Prompt -
When you reproduce the entries below, keep each one exact and drop any pictures.

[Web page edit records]
* * * * *

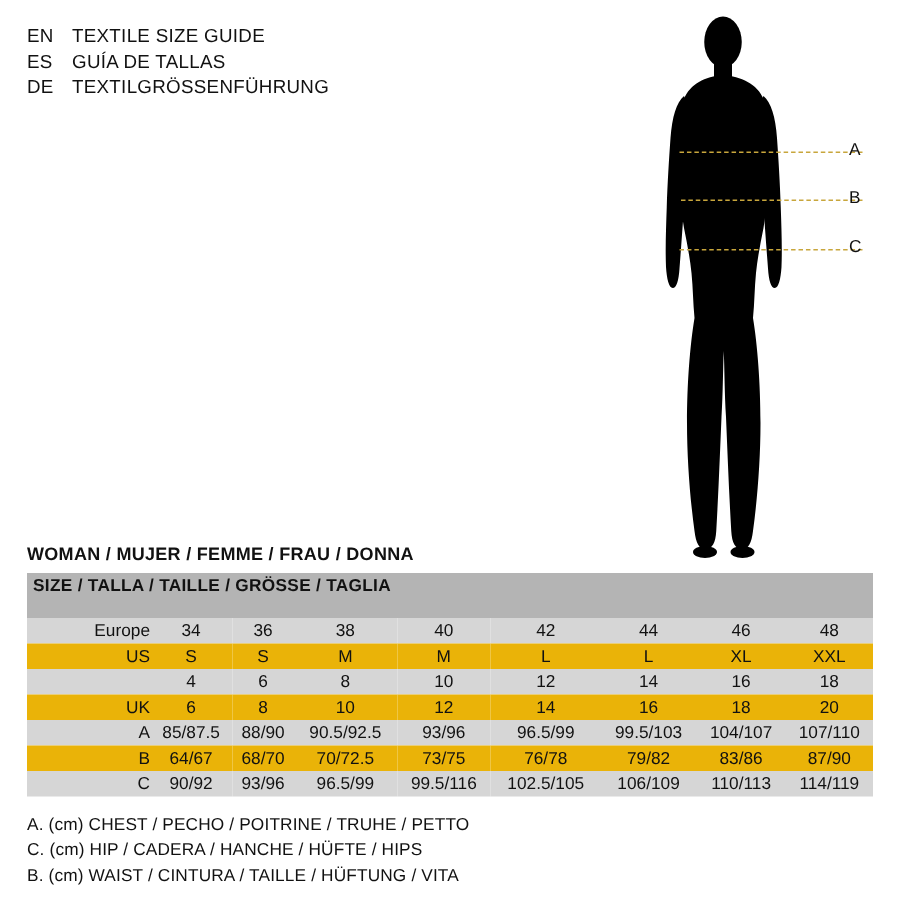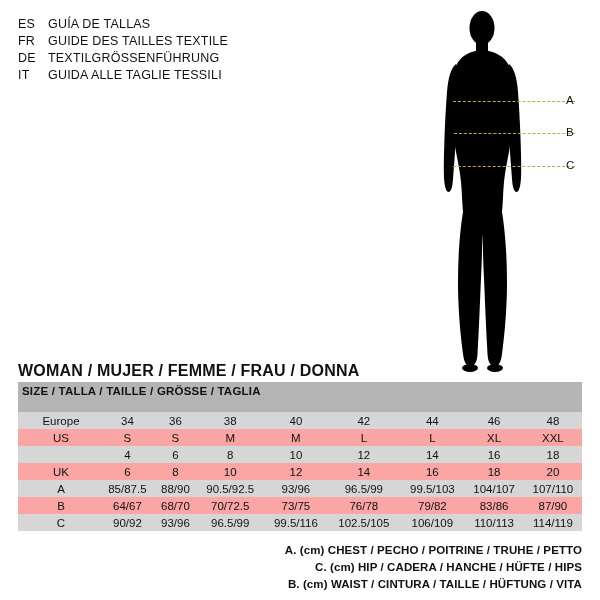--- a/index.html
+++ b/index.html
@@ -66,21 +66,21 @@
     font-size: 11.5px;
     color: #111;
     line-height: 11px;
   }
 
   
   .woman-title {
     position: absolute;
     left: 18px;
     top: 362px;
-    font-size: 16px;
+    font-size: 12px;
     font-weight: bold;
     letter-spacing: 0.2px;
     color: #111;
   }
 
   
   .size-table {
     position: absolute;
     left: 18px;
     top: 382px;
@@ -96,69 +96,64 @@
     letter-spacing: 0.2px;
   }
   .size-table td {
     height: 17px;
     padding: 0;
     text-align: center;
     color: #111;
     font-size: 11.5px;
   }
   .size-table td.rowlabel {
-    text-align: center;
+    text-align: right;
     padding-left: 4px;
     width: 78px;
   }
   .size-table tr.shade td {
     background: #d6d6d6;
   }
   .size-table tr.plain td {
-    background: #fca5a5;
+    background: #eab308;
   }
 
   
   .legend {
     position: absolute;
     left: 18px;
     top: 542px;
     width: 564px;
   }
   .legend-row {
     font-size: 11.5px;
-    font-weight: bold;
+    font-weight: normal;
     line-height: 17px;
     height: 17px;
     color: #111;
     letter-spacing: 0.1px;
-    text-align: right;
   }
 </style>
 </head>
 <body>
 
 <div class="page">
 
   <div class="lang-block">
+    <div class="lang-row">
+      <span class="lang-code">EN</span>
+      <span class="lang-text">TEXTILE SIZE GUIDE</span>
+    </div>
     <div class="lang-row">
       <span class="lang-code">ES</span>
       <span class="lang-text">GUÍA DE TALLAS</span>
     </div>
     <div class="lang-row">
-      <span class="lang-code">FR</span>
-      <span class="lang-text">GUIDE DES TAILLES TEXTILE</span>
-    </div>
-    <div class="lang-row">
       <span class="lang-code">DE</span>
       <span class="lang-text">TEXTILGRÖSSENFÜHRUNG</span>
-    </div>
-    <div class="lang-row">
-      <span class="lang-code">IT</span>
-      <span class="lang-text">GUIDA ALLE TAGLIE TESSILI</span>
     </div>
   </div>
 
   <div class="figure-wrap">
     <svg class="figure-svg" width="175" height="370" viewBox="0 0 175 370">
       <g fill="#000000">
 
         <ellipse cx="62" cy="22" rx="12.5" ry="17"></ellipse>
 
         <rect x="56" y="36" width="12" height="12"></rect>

* * * * *

Output for this exercise -
--- a/index.html
+++ b/index.html
@@ -66,21 +66,21 @@
     font-size: 11.5px;
     color: #111;
     line-height: 11px;
   }
 
   
   .woman-title {
     position: absolute;
     left: 18px;
     top: 362px;
-    font-size: 16px;
+    font-size: 12px;
     font-weight: bold;
     letter-spacing: 0.2px;
     color: #111;
   }
 
   
   .size-table {
     position: absolute;
     left: 18px;
     top: 382px;
@@ -96,69 +96,64 @@
     letter-spacing: 0.2px;
   }
   .size-table td {
     height: 17px;
     padding: 0;
     text-align: center;
     color: #111;
     font-size: 11.5px;
   }
   .size-table td.rowlabel {
-    text-align: center;
+    text-align: right;
     padding-left: 4px;
     width: 78px;
   }
   .size-table tr.shade td {
     background: #d6d6d6;
   }
   .size-table tr.plain td {
-    background: #fca5a5;
+    background: #eab308;
   }
 
   
   .legend {
     position: absolute;
     left: 18px;
     top: 542px;
     width: 564px;
   }
   .legend-row {
     font-size: 11.5px;
-    font-weight: bold;
+    font-weight: normal;
     line-height: 17px;
     height: 17px;
     color: #111;
     letter-spacing: 0.1px;
-    text-align: right;
   }
 </style>
 </head>
 <body>
 
 <div class="page">
 
   <div class="lang-block">
+    <div class="lang-row">
+      <span class="lang-code">EN</span>
+      <span class="lang-text">TEXTILE SIZE GUIDE</span>
+    </div>
     <div class="lang-row">
       <span class="lang-code">ES</span>
       <span class="lang-text">GUÍA DE TALLAS</span>
     </div>
     <div class="lang-row">
-      <span class="lang-code">FR</span>
-      <span class="lang-text">GUIDE DES TAILLES TEXTILE</span>
-    </div>
-    <div class="lang-row">
       <span class="lang-code">DE</span>
       <span class="lang-text">TEXTILGRÖSSENFÜHRUNG</span>
-    </div>
-    <div class="lang-row">
-      <span class="lang-code">IT</span>
-      <span class="lang-text">GUIDA ALLE TAGLIE TESSILI</span>
     </div>
   </div>
 
   <div class="figure-wrap">
     <svg class="figure-svg" width="175" height="370" viewBox="0 0 175 370">
       <g fill="#000000">
 
         <ellipse cx="62" cy="22" rx="12.5" ry="17"></ellipse>
 
         <rect x="56" y="36" width="12" height="12"></rect>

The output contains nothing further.